Segment Start: Exercise data

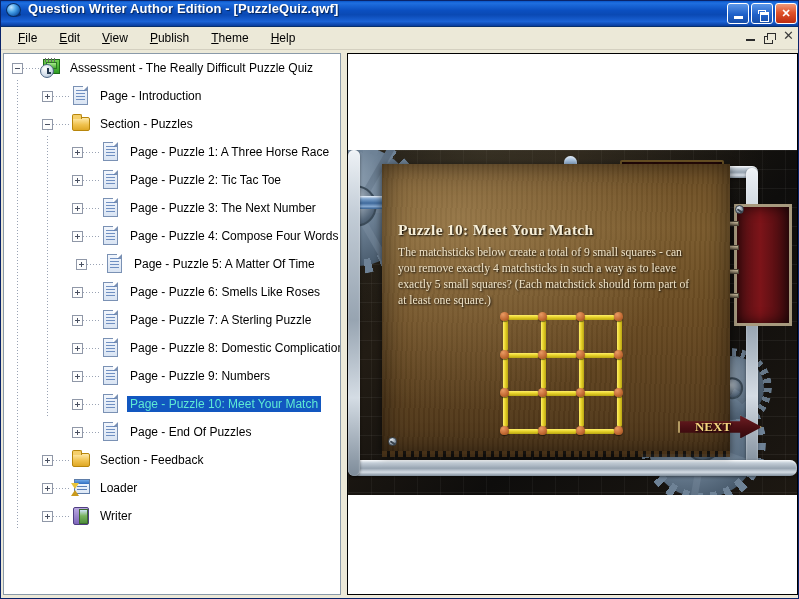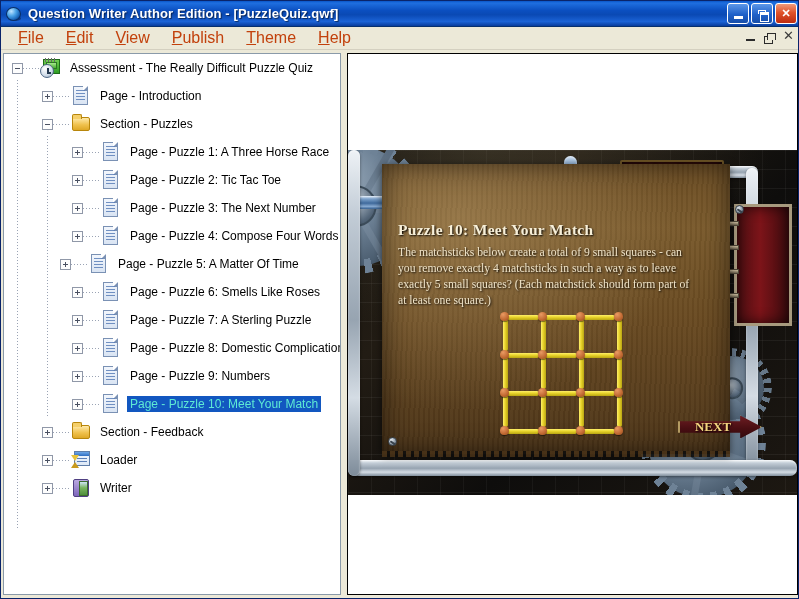--- a/index.html
+++ b/index.html
@@ -19,21 +19,21 @@
     overflow: hidden;
   }
 
   
   #titlebar {
     position: absolute; left: 0; top: 0;
     width: 799px; height: 26px;
     background: linear-gradient(to bottom,
        #0a56c8 0%, #1f6fe0 8%, #0b4fc0 38%,
        #0a49b4 55%, #1b63d6 82%, #083c9c 100%);
-    display: flex; align-items: center;
+    display: flex; 
     padding-left: 4px;
     border-bottom: 1px solid #06306e;
   }
   #app-icon {
     width: 18px; height: 18px;
     margin-right: 5px;
     position: relative; flex: none;
   }
   #app-icon .globe {
     position: absolute; left: 1px; top: 2px;
@@ -83,21 +83,21 @@
   
   #menubar {
     position: absolute; left: 0; top: 26px;
     width: 799px; height: 23px;
     background: #ece9d8;
     display: flex; align-items: center;
     padding-left: 6px;
     border-bottom: 1px solid #d4d0c0;
   }
   .menu-item {
-    font-size: 16px; color: #c2410c;
+    font-size: 12px; color: #000000;
     padding: 3px 11px;
     cursor: default;
     white-space: nowrap;
   }
   .menu-item .acc { text-decoration: underline; }
   #mdi-buttons {
     position: absolute; right: 6px; top: 3px;
     display: flex; align-items: center; gap: 9px;
     color: #3b3b3b;
   }
@@ -524,21 +524,21 @@
         <div class="tnode" style="padding-left: 68px; height: 28px;">
           <div class="tbox plus"></div>
           <div class="dotline"></div>
           <div class="ticon">
             <div class="ic-doc">
               <div class="lines"></div>
             </div>
           </div>
           <span class="tlabel">Page - Puzzle 4: Compose Four Words</span>
         </div>
-        <div class="tnode" style="padding-left: 56px; height: 28px;">
+        <div class="tnode" style="padding-left: 72px; height: 28px;">
           <div class="tbox plus"></div>
           <div class="dotline"></div>
           <div class="ticon">
             <div class="ic-doc">
               <div class="lines"></div>
             </div>
           </div>
           <span class="tlabel">Page - Puzzle 5: A Matter Of Time</span>
         </div>
         <div class="tnode" style="padding-left: 68px; height: 28px;">
@@ -583,20 +583,30 @@
         </div>
         <div class="tnode selected" style="padding-left: 68px; height: 28px;">
           <div class="tbox plus"></div>
           <div class="dotline"></div>
           <div class="ticon">
             <div class="ic-doc">
               <div class="lines"></div>
             </div>
           </div>
           <span class="tlabel">Page - Puzzle 10: Meet Your Match</span>
+        </div>
+        <div class="tnode" style="padding-left: 68px; height: 28px;">
+          <div class="tbox plus"></div>
+          <div class="dotline"></div>
+          <div class="ticon">
+            <div class="ic-doc">
+              <div class="lines"></div>
+            </div>
+          </div>
+          <span class="tlabel">Page - End Of Puzzles</span>
         </div>
         <div class="tnode" style="padding-left: 38px; height: 28px;">
           <div class="tbox plus"></div>
           <div class="dotline"></div>
           <div class="ticon">
             <div class="ic-folder"></div>
           </div>
           <span class="tlabel">Section - Feedback</span>
         </div>
         <div class="tnode" style="padding-left: 38px; height: 28px;">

Segment End: Exercise data

Exercise -> Pull every line containing the string "right" out of the data above and copy it.

Response to the task ->
     margin-right: 5px;
     position: absolute; right: 6px; top: 3px;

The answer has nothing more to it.